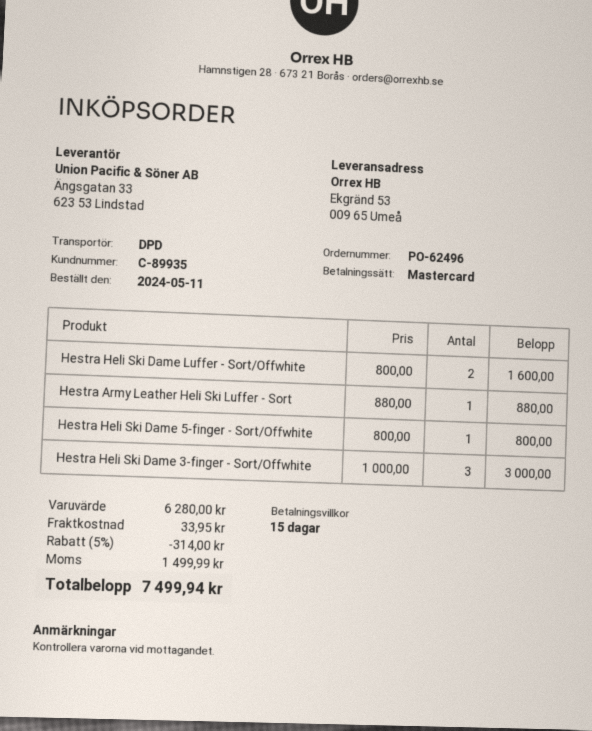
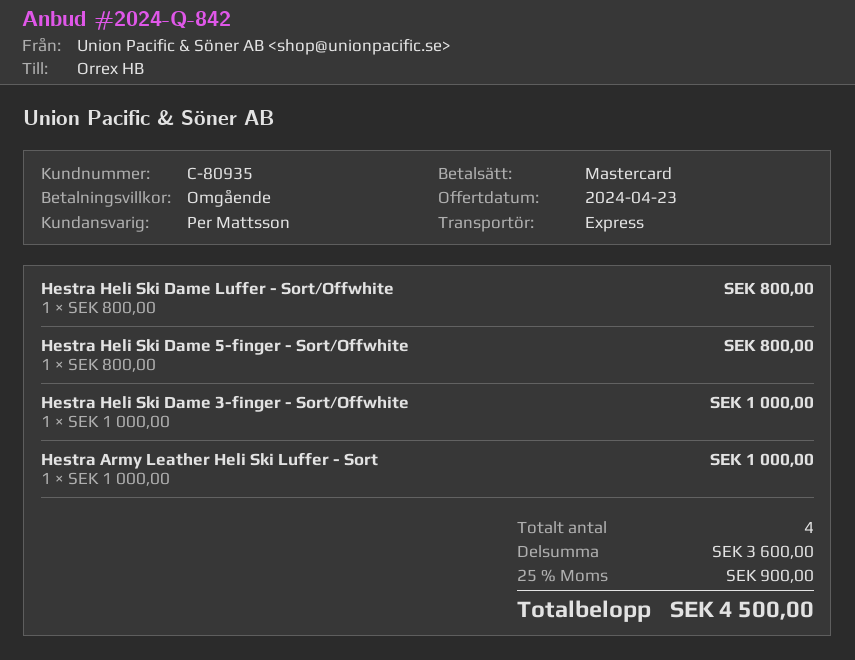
payment terms: 15 days -> on receipt
customer number: C-89935 -> C-80935
shipping method: DPD -> express
Hestra Heli Ski Dame Luffer - Sort/Offwhite: 2 x 800.00 = 1600.00 -> 1 x 800.00 = 800.00
Hestra Army Leather Heli Ski Luffer - Sort: 1 x 880.00 = 880.00 -> 1 x 1000.00 = 1000.00
Hestra Heli Ski Dame 3-finger - Sort/Offwhite: 3 x 1000.00 = 3000.00 -> 1 x 1000.00 = 1000.00
subtotal: 6280.00 -> 3600.00
discount: 5% = 314.00 -> none
shipping: 33.95 -> none
tax: 1499.99 -> 900.00
total: 7499.94 -> 4500.00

WORK ITEM: Go through the records. Copy each line where "Heli" appears.

REPLY TO THE EXERCISE:
Hestra Heli Ski Dame Luffer - Sort/Offwhite: 2 x 800.00 = 1600.00 -> 1 x 800.00 = 800.00
Hestra Army Leather Heli Ski Luffer - Sort: 1 x 880.00 = 880.00 -> 1 x 1000.00 = 1000.00
Hestra Heli Ski Dame 3-finger - Sort/Offwhite: 3 x 1000.00 = 3000.00 -> 1 x 1000.00 = 1000.00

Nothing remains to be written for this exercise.